Instructions to follow: The material below has pictures in it. Set down only the lines from the line containing "color: #0f766e ->" through the line containing "margin-left: 4px ->", word for word, and leave the pictures behind.
(Records supplied begins)
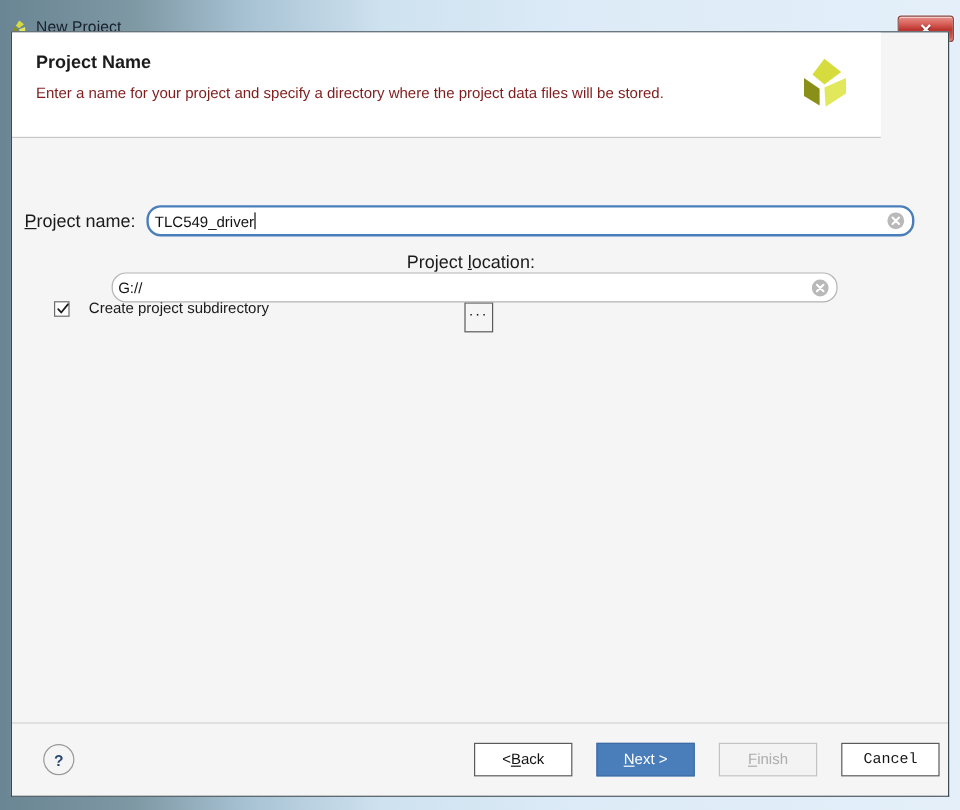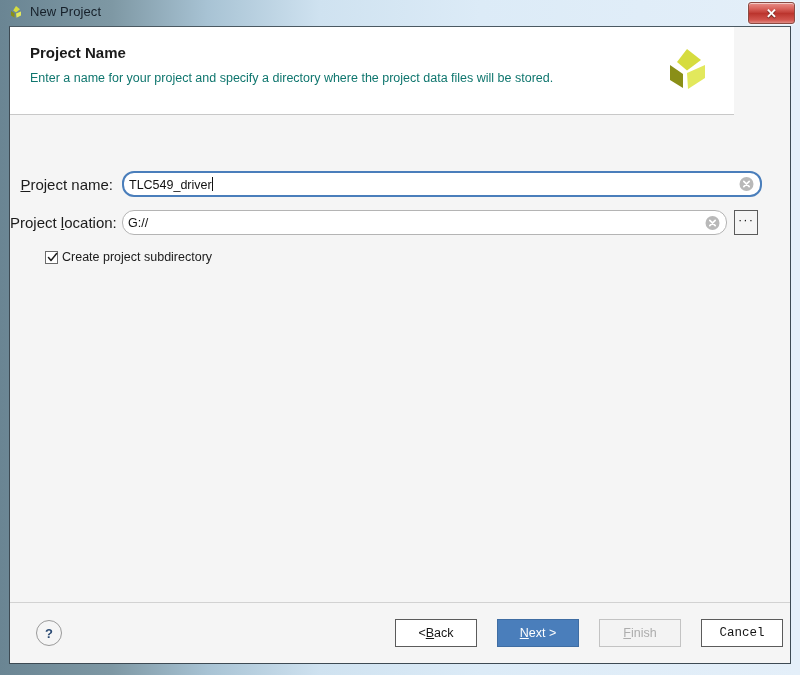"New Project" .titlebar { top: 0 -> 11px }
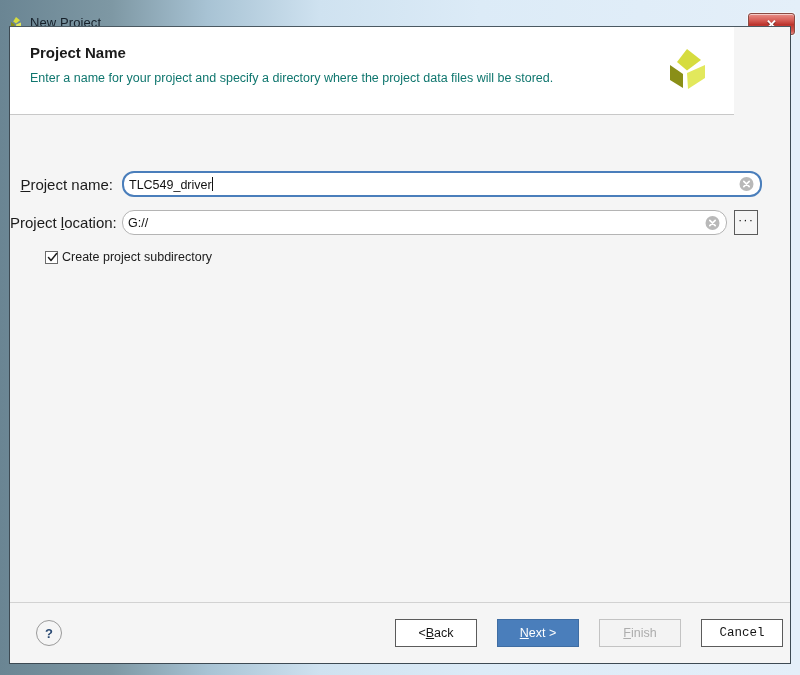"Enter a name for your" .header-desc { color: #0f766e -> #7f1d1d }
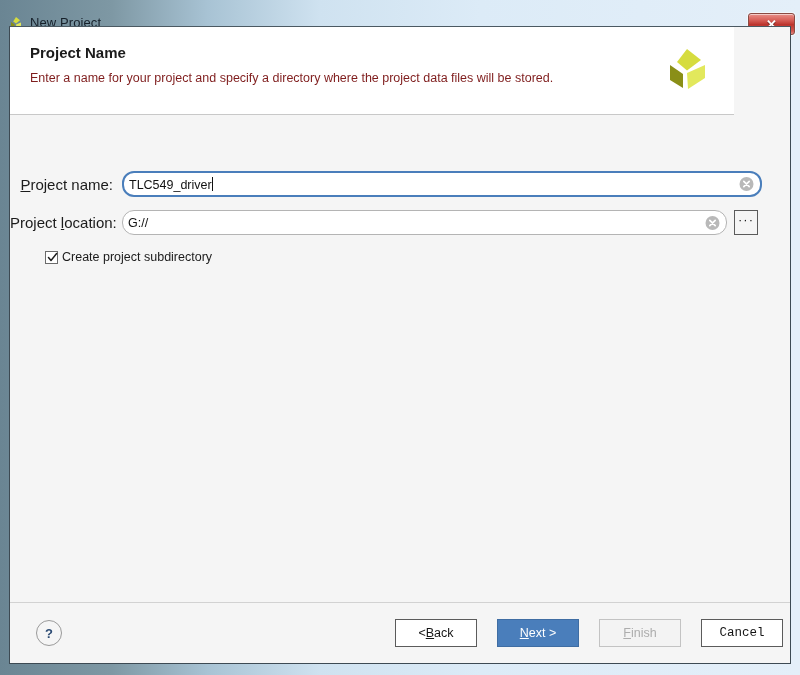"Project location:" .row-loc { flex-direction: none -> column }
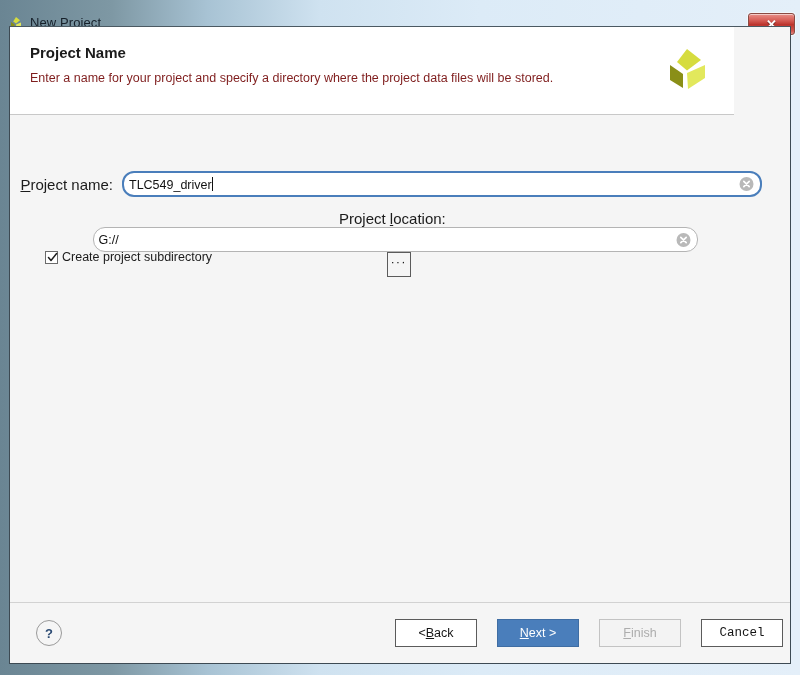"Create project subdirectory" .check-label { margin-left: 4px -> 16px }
(Records supplied ends)
(Records supplied begins)
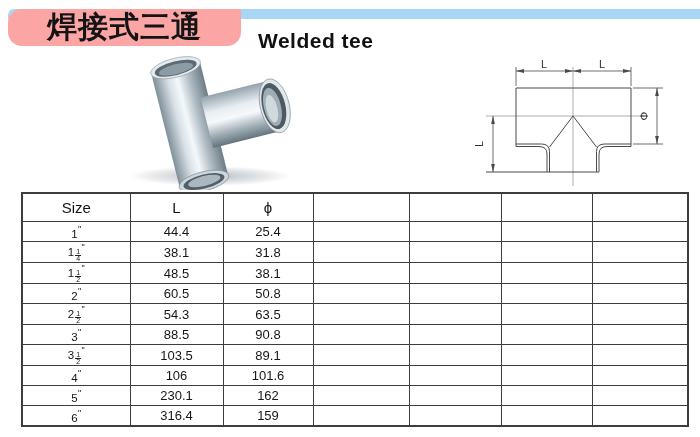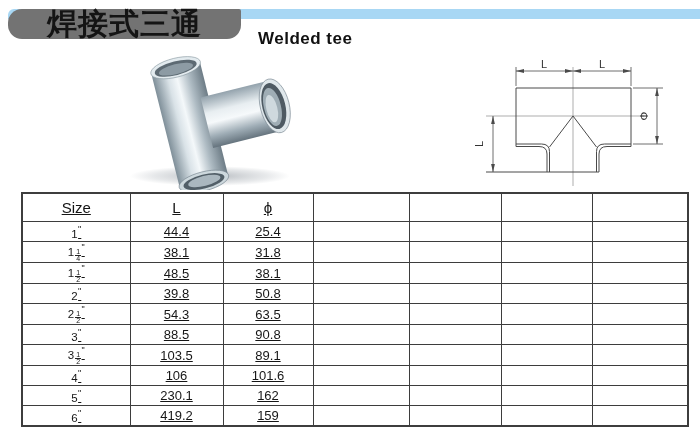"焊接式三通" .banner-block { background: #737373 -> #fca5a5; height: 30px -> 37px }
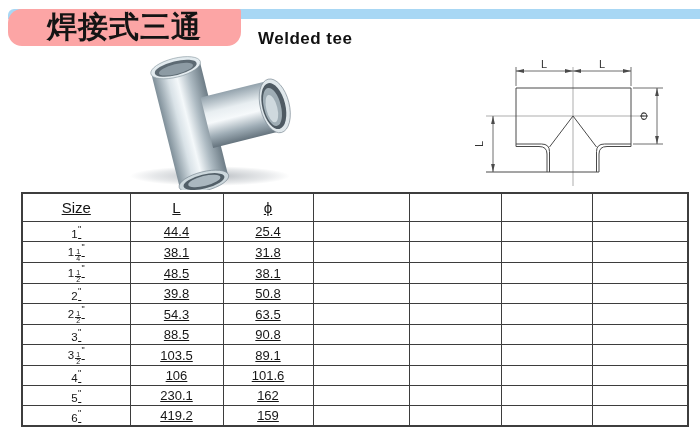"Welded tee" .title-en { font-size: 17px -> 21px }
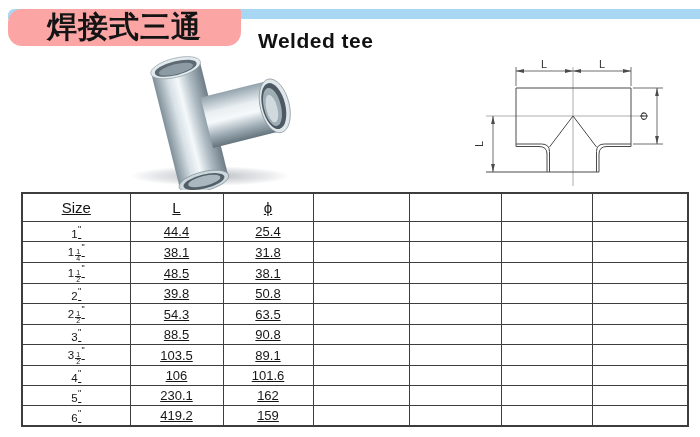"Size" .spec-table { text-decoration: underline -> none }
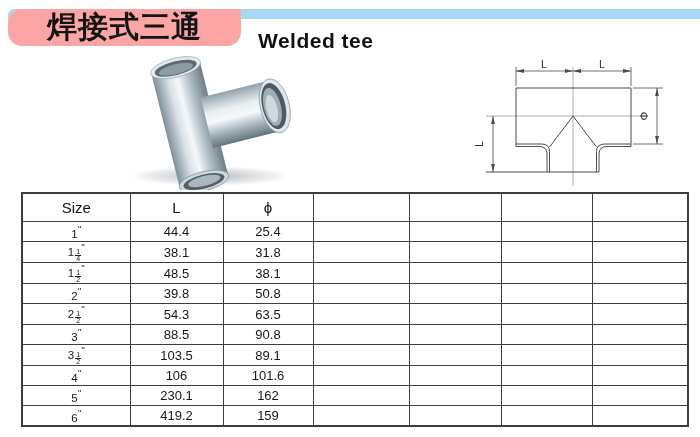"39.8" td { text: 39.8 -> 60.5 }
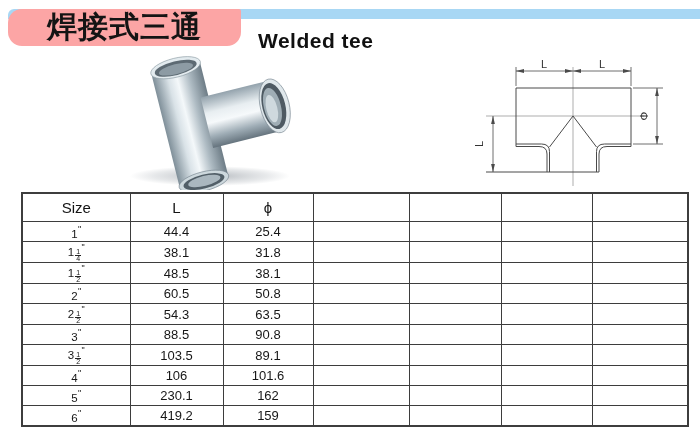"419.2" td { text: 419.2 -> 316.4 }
(Records supplied ends)
Your response:
"Enter a name for your" .header-desc { color: #0f766e -> #7f1d1d }
"Project location:" .row-loc { flex-direction: none -> column }
"Create project subdirectory" .check-label { margin-left: 4px -> 16px }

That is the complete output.